Effect of 1- and 2-Month High-Dose Alpha-Linolenic Acid Treatment on 13 C-Labeled Alpha-Linolenic Acid Incorporation and Conversion in Healthy Subjects

Abstract

Scope: The study aims at identifying 1) the most sensitive compartment among plasma phospholipids, erythrocytes, and LDL for studying alpha-linolenic acid (ALA) conversion, and 2) whether ALA incorporation and conversion is saturable after administration of ¹³ C-labeled ALA-rich linseed oil (LO). The effect of a daily intake of 7 g nonlabeled LO (>43% w/w ALA) for 1 month after bolus administration of 7 g ¹³ C-labeled LO on day 1, and for 2 months after bolus administration of 7 g ¹³ C-labeled LO on day 1 and day 29 on ¹³ C-ALA incorporation and conversion into its higher homologs is investigated in healthy volunteers.

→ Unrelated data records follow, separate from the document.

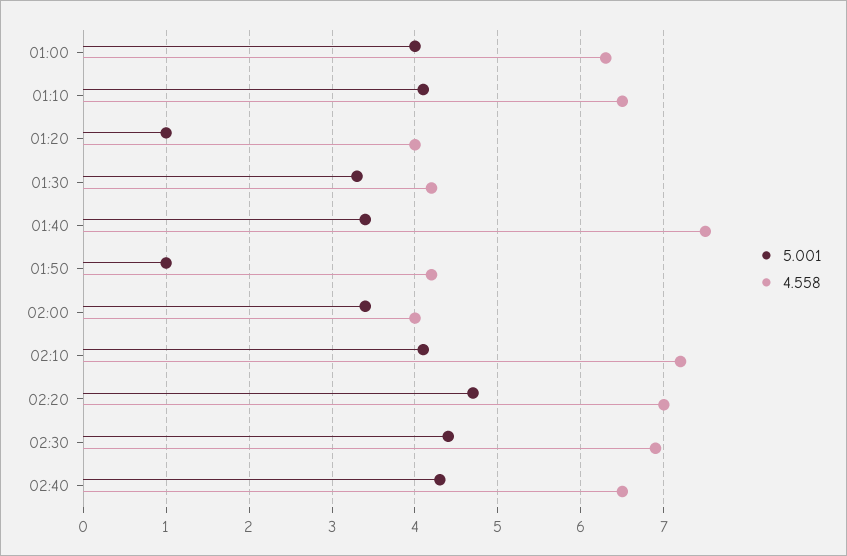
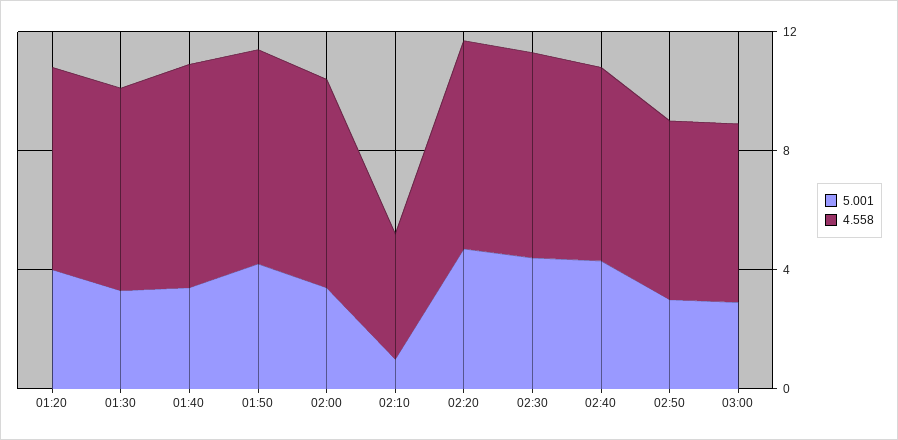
5.001, 01:00: 4 -> none
4.558, 01:00: 6.3 -> none
5.001, 01:10: 4.1 -> none
4.558, 01:10: 6.5 -> none
5.001, 01:20: 1 -> 4
4.558, 01:20: 4 -> 7
4.558, 01:30: 4.2 -> 7
5.001, 01:50: 1 -> 4
4.558, 01:50: 4.2 -> 7
4.558, 02:00: 4 -> 7
5.001, 02:10: 4.1 -> 1
4.558, 02:10: 7.2 -> 4
5.001, 02:50: none -> 3
4.558, 02:50: none -> 6
5.001, 03:00: none -> 3
4.558, 03:00: none -> 6

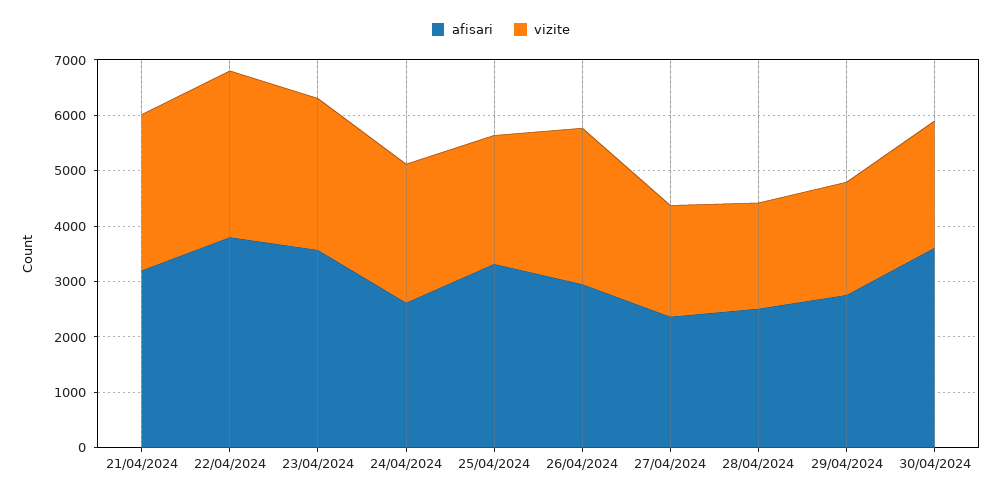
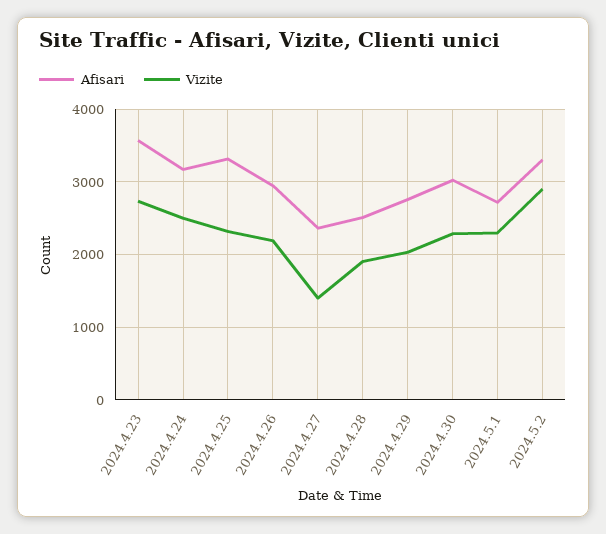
afisari, 21/04/2024: 3200 -> none
vizite, 21/04/2024: 2800 -> none
afisari, 22/04/2024: 3800 -> none
vizite, 22/04/2024: 3000 -> none
afisari, 24/04/2024: 2600 -> 3200
vizite, 26/04/2024: 2800 -> 2200
vizite, 27/04/2024: 2000 -> 1400
afisari, 30/04/2024: 3600 -> 3000
afisari, 2024.5.1: none -> 2700
vizite, 2024.5.1: none -> 2300
afisari, 2024.5.2: none -> 3300
vizite, 2024.5.2: none -> 2900

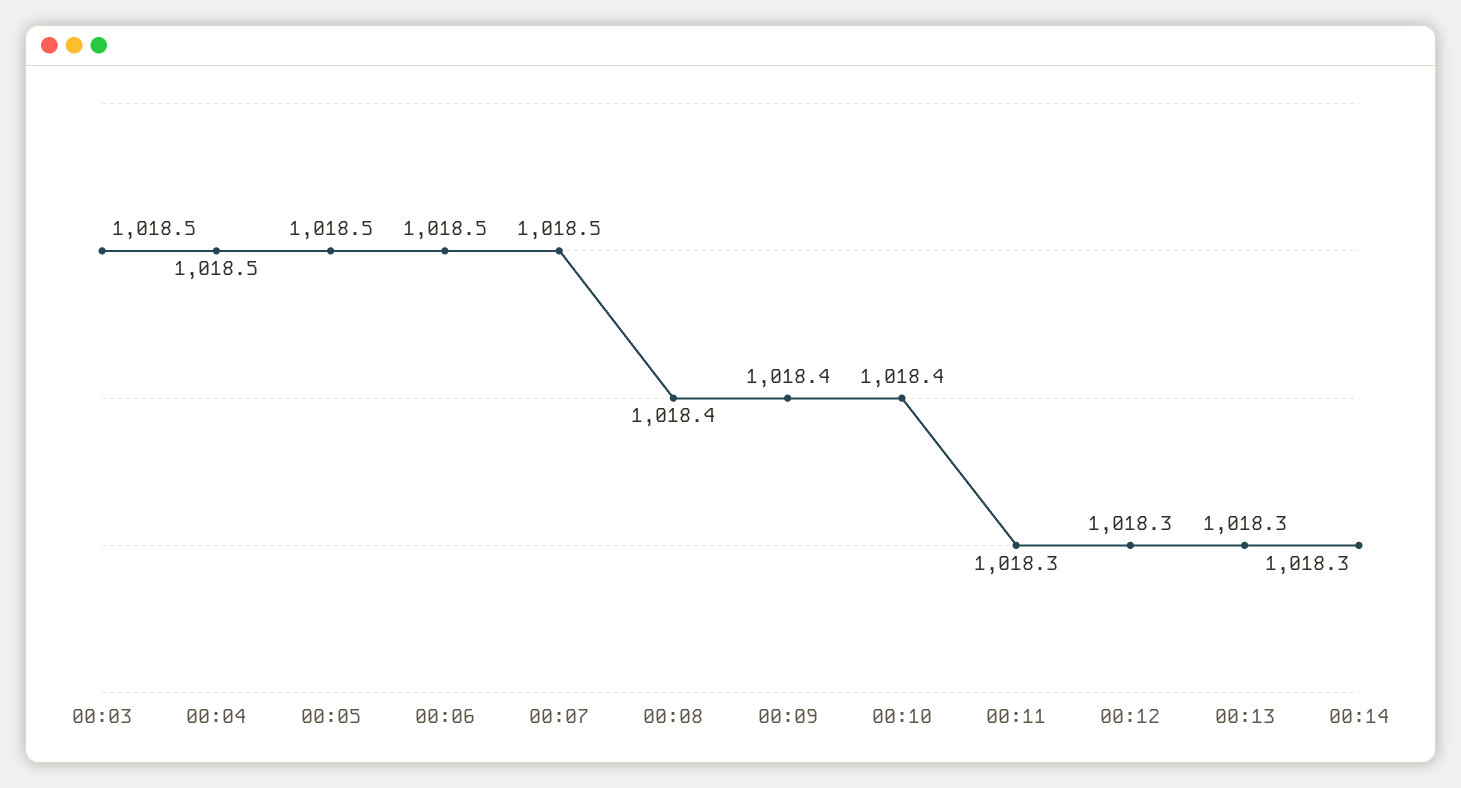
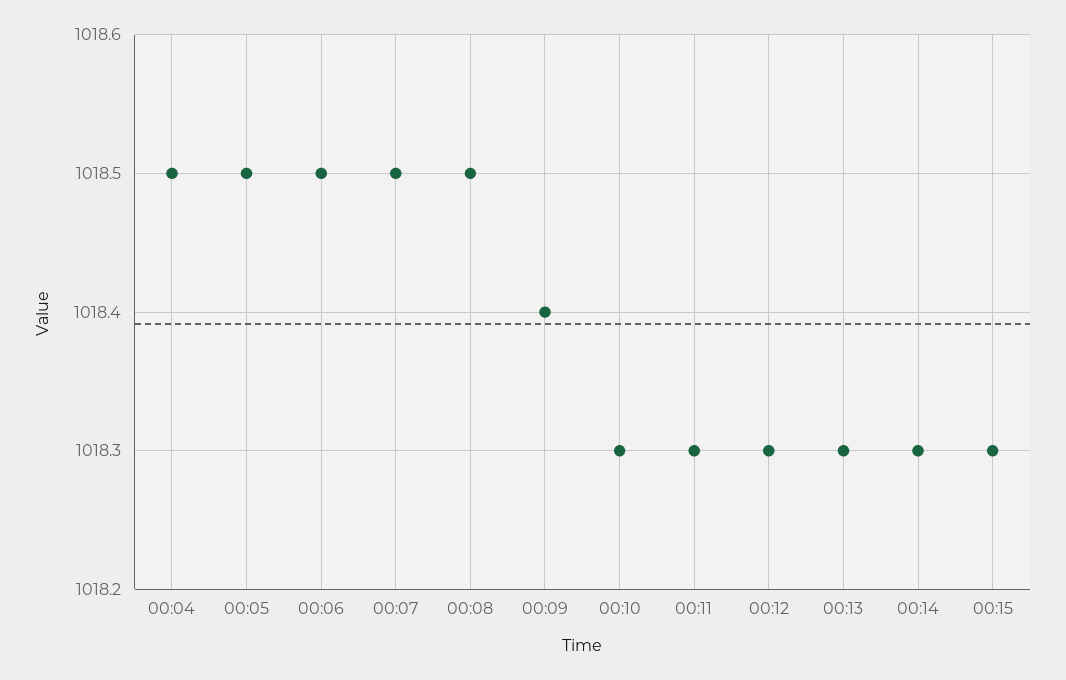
00:03: 1018.5 -> none
00:08: 1018.4 -> 1018.5
00:10: 1018.4 -> 1018.3
00:15: none -> 1018.3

Methods and results: Incorporation and conversion of LO-derived ¹³ C-labeled ALA is quantified by applying compartmental modeling. After bolus administration, a fractional conversion of approximately 30% from ¹³ C-ALA to ¹³ C-DHA is calculated as reflected by the LDL compartment. Treatment with LO for 8 weeks induces a mean reduction of ¹³ C-ALA conversion to ¹³ C-DHA by 48% as reflected by the LDL compartment, and a mean reduction of the ¹³ C-ALA incorporation into LDL by 46%.

Conclusion: A 2-month dietary intake of a high dose of LO is sufficient to reach saturation of ALA incorporation into LDL particles, which are responsible for ALA distribution in the body.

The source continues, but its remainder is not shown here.